DIRECTIONS: Give the data again exactly as written, without any of its pictures.

** PROVIDED ENTRIES follows **

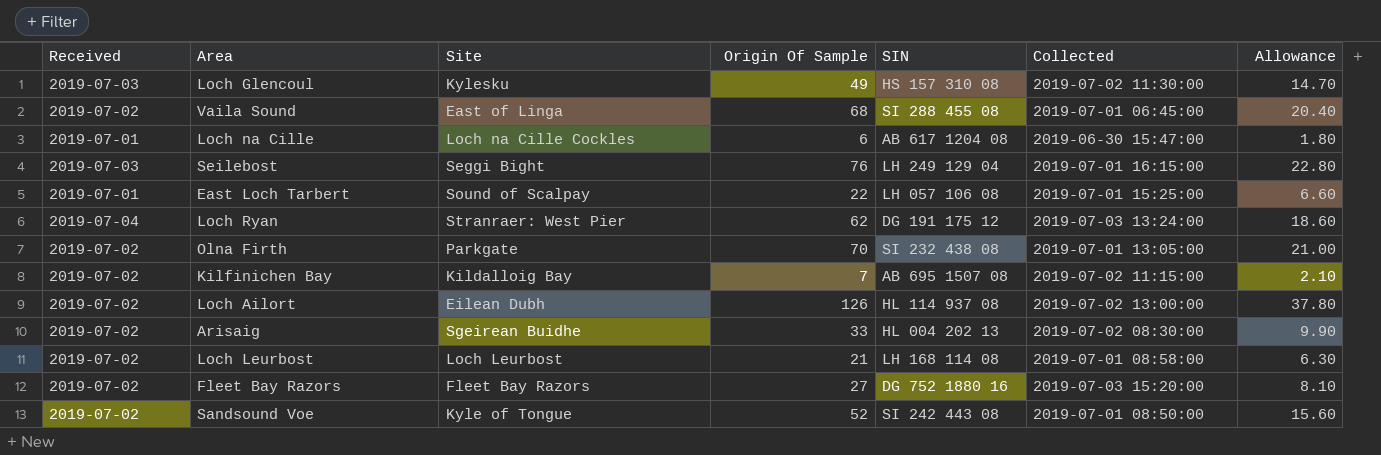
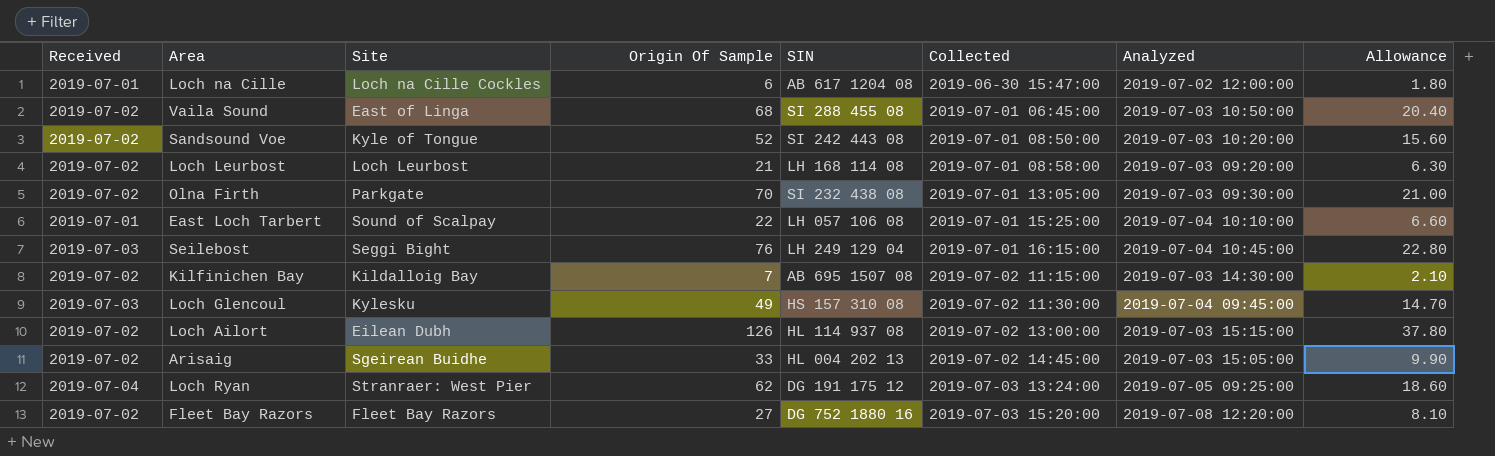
row order: none -> Collected ascending
column Analyzed | position: none -> 7
Arisaig | Collected: 2019-07-02 08:30:00 -> 2019-07-02 14:45:00

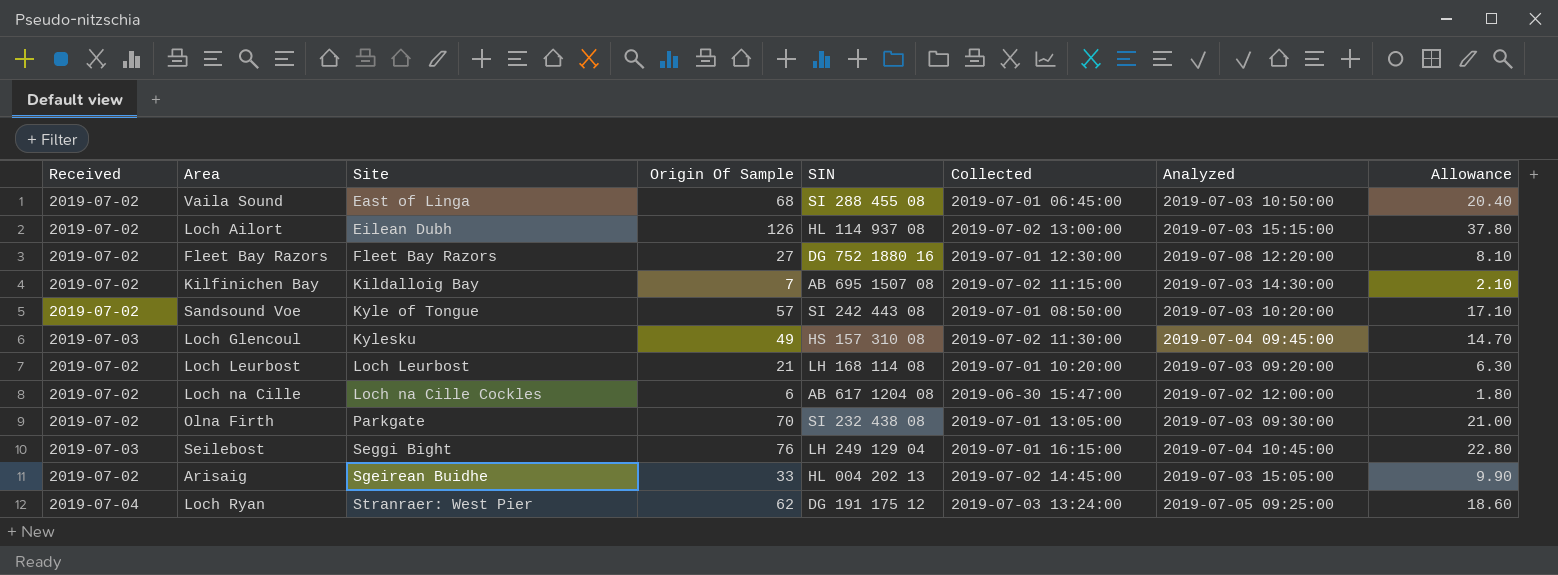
row order: Collected ascending -> Site ascending
row East Loch Tarbert: 2019-07-01 | Sound of Scalpay | 22 | LH 057 106 08 | 2019-07-01 15:25:00 | 2019-07-04 10:10:00 | 6.60 -> none
Fleet Bay Razors | Collected: 2019-07-03 15:20:00 -> 2019-07-01 12:30:00
Sandsound Voe | Origin Of Sample: 52 -> 57
Sandsound Voe | Allowance: 15.60 -> 17.10
Loch Leurbost | Collected: 2019-07-01 08:58:00 -> 2019-07-01 10:20:00
Loch na Cille | Received: 2019-07-01 -> 2019-07-02

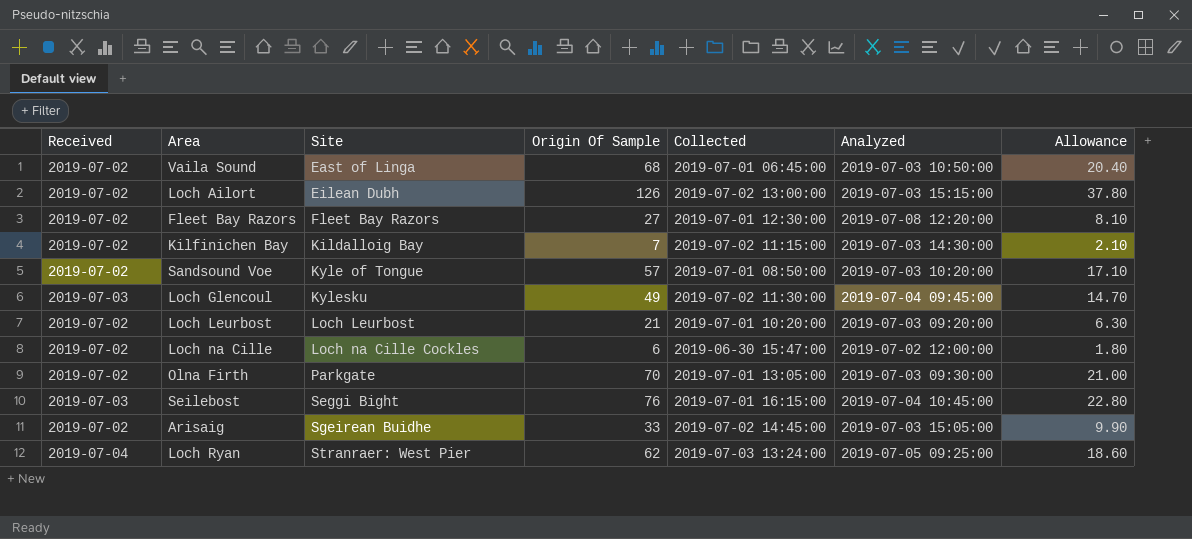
column SIN | position: 5 -> none

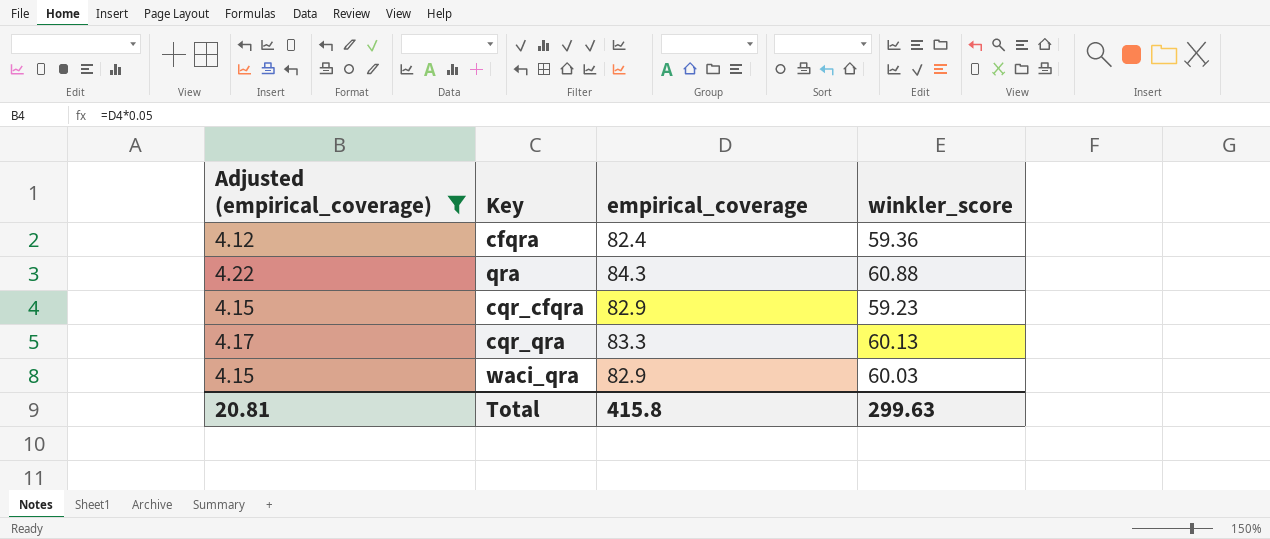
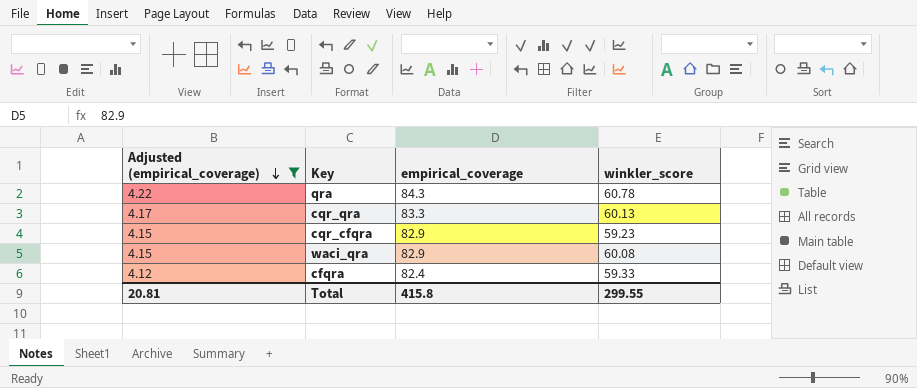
row order: none -> Adjusted (empirical_coverage) descending
qra | winkler_score: 60.88 -> 60.78
waci_qra | winkler_score: 60.03 -> 60.08
cfqra | winkler_score: 59.36 -> 59.33
Total | winkler_score: 299.63 -> 299.55

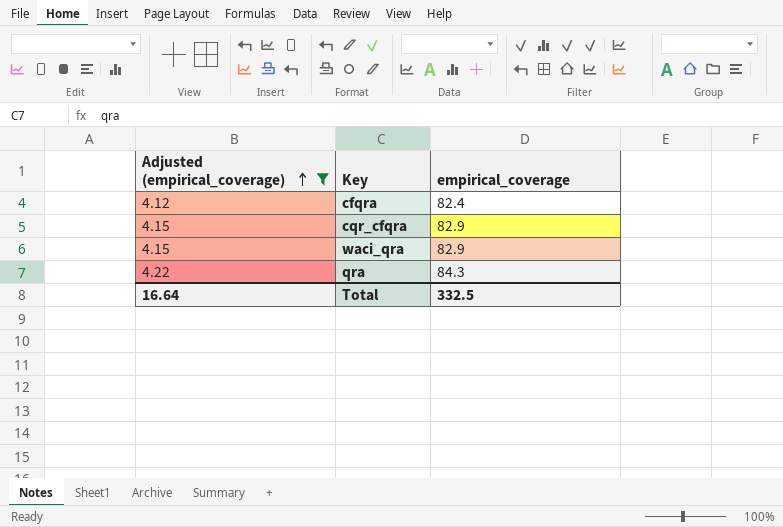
row order: Adjusted (empirical_coverage) descending -> Adjusted (empirical_coverage) ascending
column winkler_score | position: 4 -> none
row cqr_qra: 4.17 | 83.3 | 60.13 -> none
Total | Adjusted (empirical_coverage): 20.81 -> 16.64
Total | empirical_coverage: 415.8 -> 332.5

** End of PROVIDED ENTRIES **

ANSWER AREA:
row order: none -> Collected ascending
column Analyzed | position: none -> 7
Arisaig | Collected: 2019-07-02 08:30:00 -> 2019-07-02 14:45:00

row order: Collected ascending -> Site ascending
row East Loch Tarbert: 2019-07-01 | Sound of Scalpay | 22 | LH 057 106 08 | 2019-07-01 15:25:00 | 2019-07-04 10:10:00 | 6.60 -> none
Fleet Bay Razors | Collected: 2019-07-03 15:20:00 -> 2019-07-01 12:30:00
Sandsound Voe | Origin Of Sample: 52 -> 57
Sandsound Voe | Allowance: 15.60 -> 17.10
Loch Leurbost | Collected: 2019-07-01 08:58:00 -> 2019-07-01 10:20:00
Loch na Cille | Received: 2019-07-01 -> 2019-07-02

column SIN | position: 5 -> none

row order: none -> Adjusted (empirical_coverage) descending
qra | winkler_score: 60.88 -> 60.78
waci_qra | winkler_score: 60.03 -> 60.08
cfqra | winkler_score: 59.36 -> 59.33
Total | winkler_score: 299.63 -> 299.55

row order: Adjusted (empirical_coverage) descending -> Adjusted (empirical_coverage) ascending
column winkler_score | position: 4 -> none
row cqr_qra: 4.17 | 83.3 | 60.13 -> none
Total | Adjusted (empirical_coverage): 20.81 -> 16.64
Total | empirical_coverage: 415.8 -> 332.5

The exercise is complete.